WHAT YOU HAVE TO DO: Copy each line of the entries below that contains the string "Rectangular".

Stored records
########################################

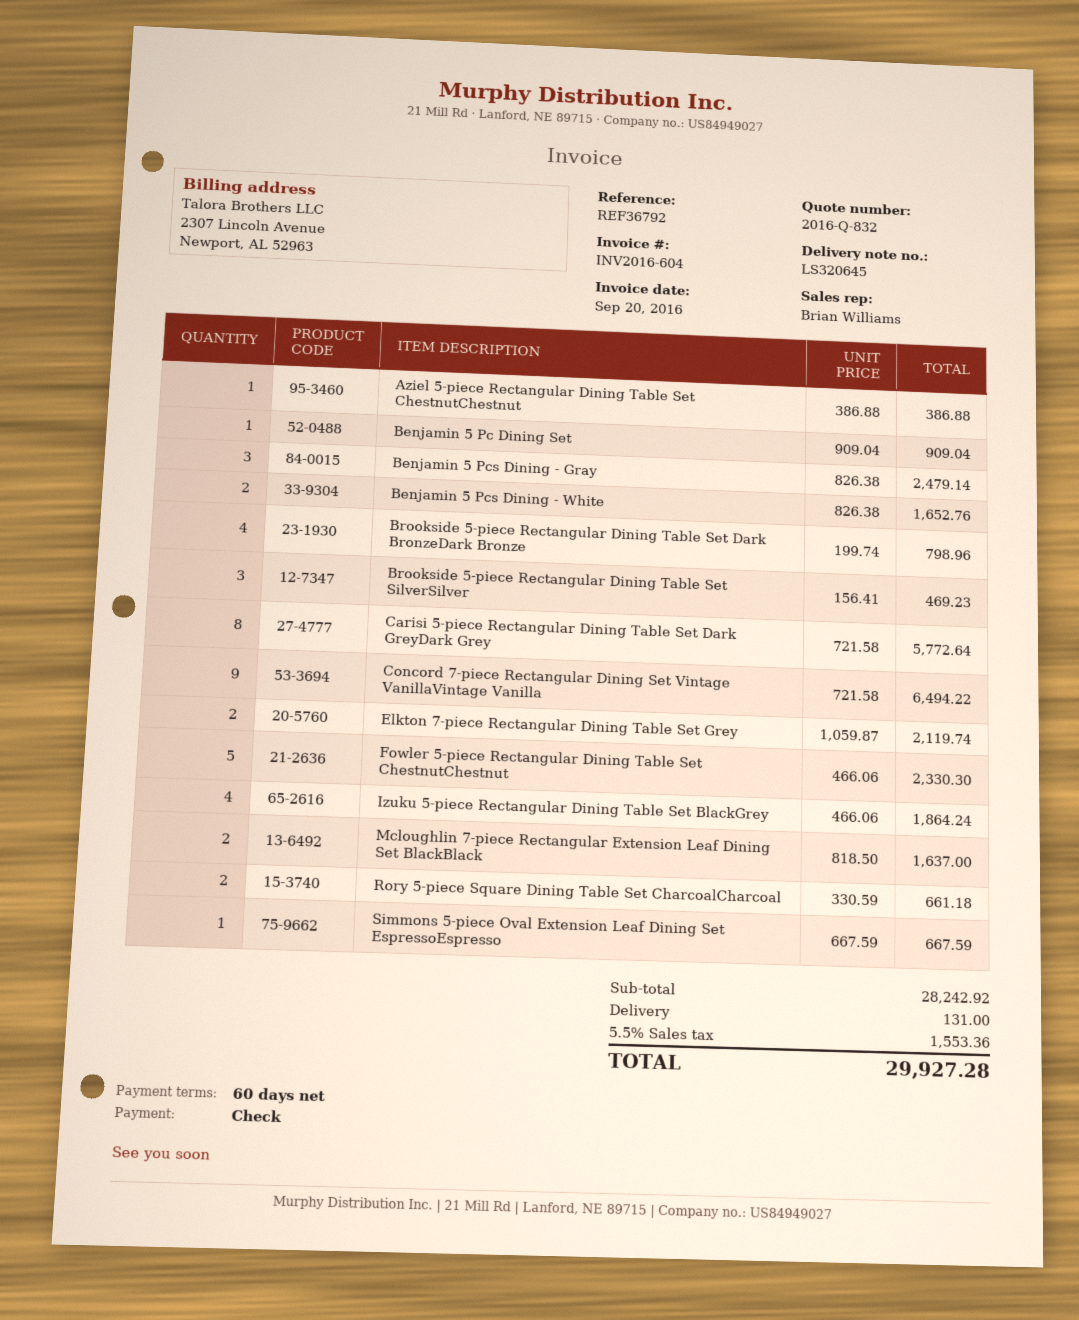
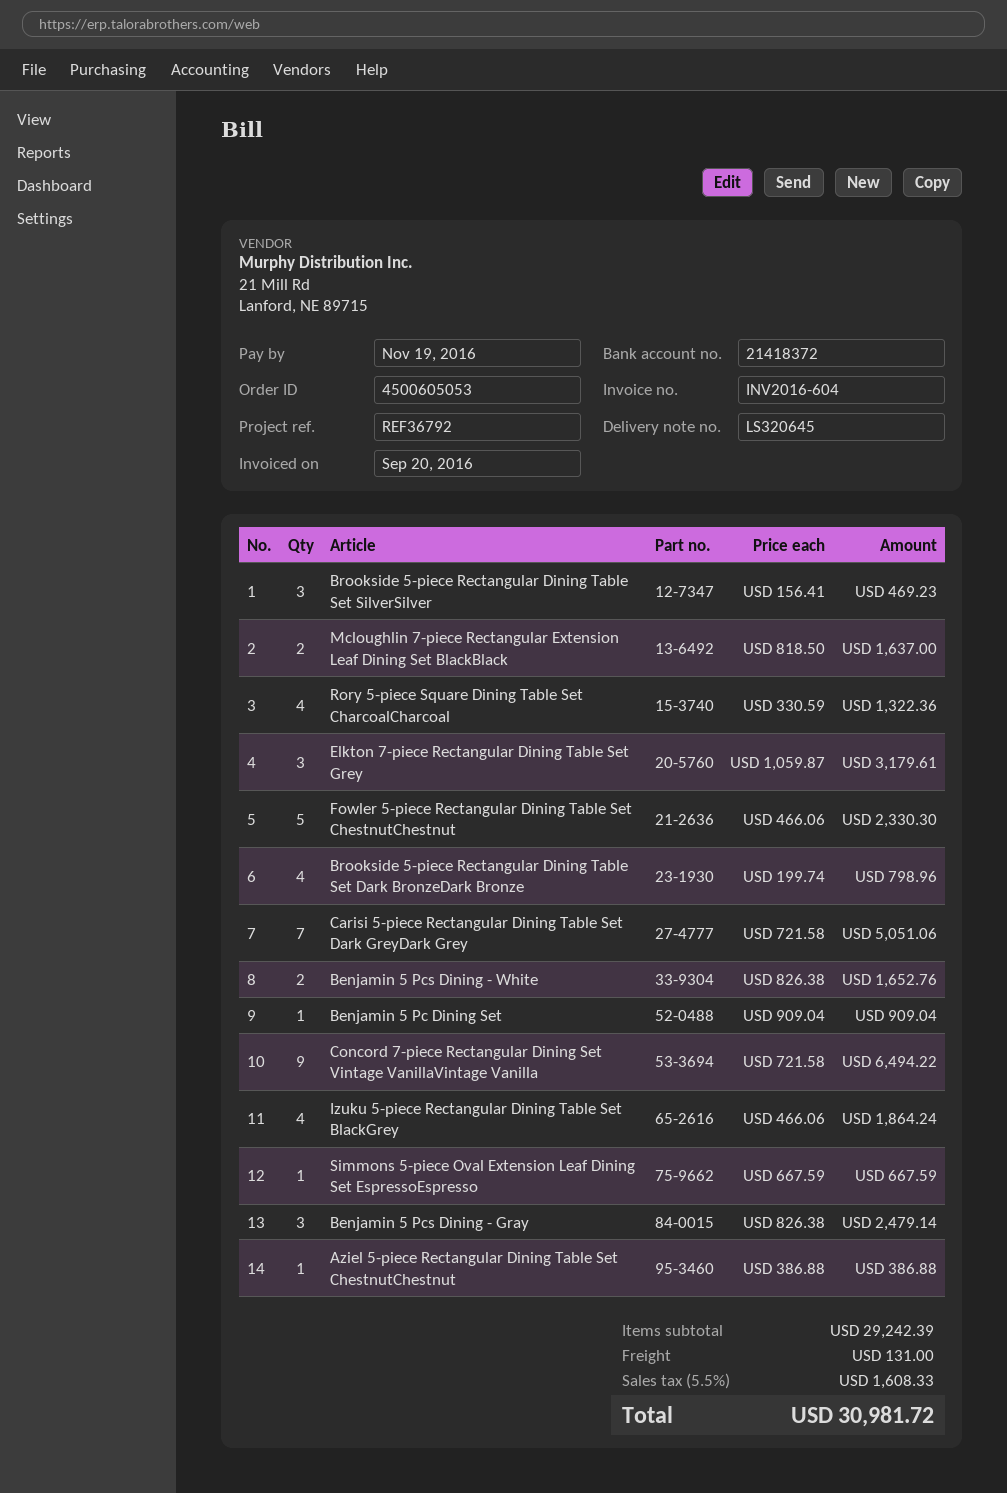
Carisi 5-piece Rectangular Dining Table Set Dark GreyDark Grey: 8 x 721.58 = 5772.64 -> 7 x 721.58 = 5051.06
Elkton 7-piece Rectangular Dining Table Set Grey: 2 x 1059.87 = 2119.74 -> 3 x 1059.87 = 3179.61
Rory 5-piece Square Dining Table Set CharcoalCharcoal: 2 x 330.59 = 661.18 -> 4 x 330.59 = 1322.36
subtotal: 28242.92 -> 29242.39
tax: 5.5% = 1553.36 -> 5.5% = 1608.33
total: 29927.28 -> 30981.72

########################################

FINAL ANSWER:
Carisi 5-piece Rectangular Dining Table Set Dark GreyDark Grey: 8 x 721.58 = 5772.64 -> 7 x 721.58 = 5051.06
Elkton 7-piece Rectangular Dining Table Set Grey: 2 x 1059.87 = 2119.74 -> 3 x 1059.87 = 3179.61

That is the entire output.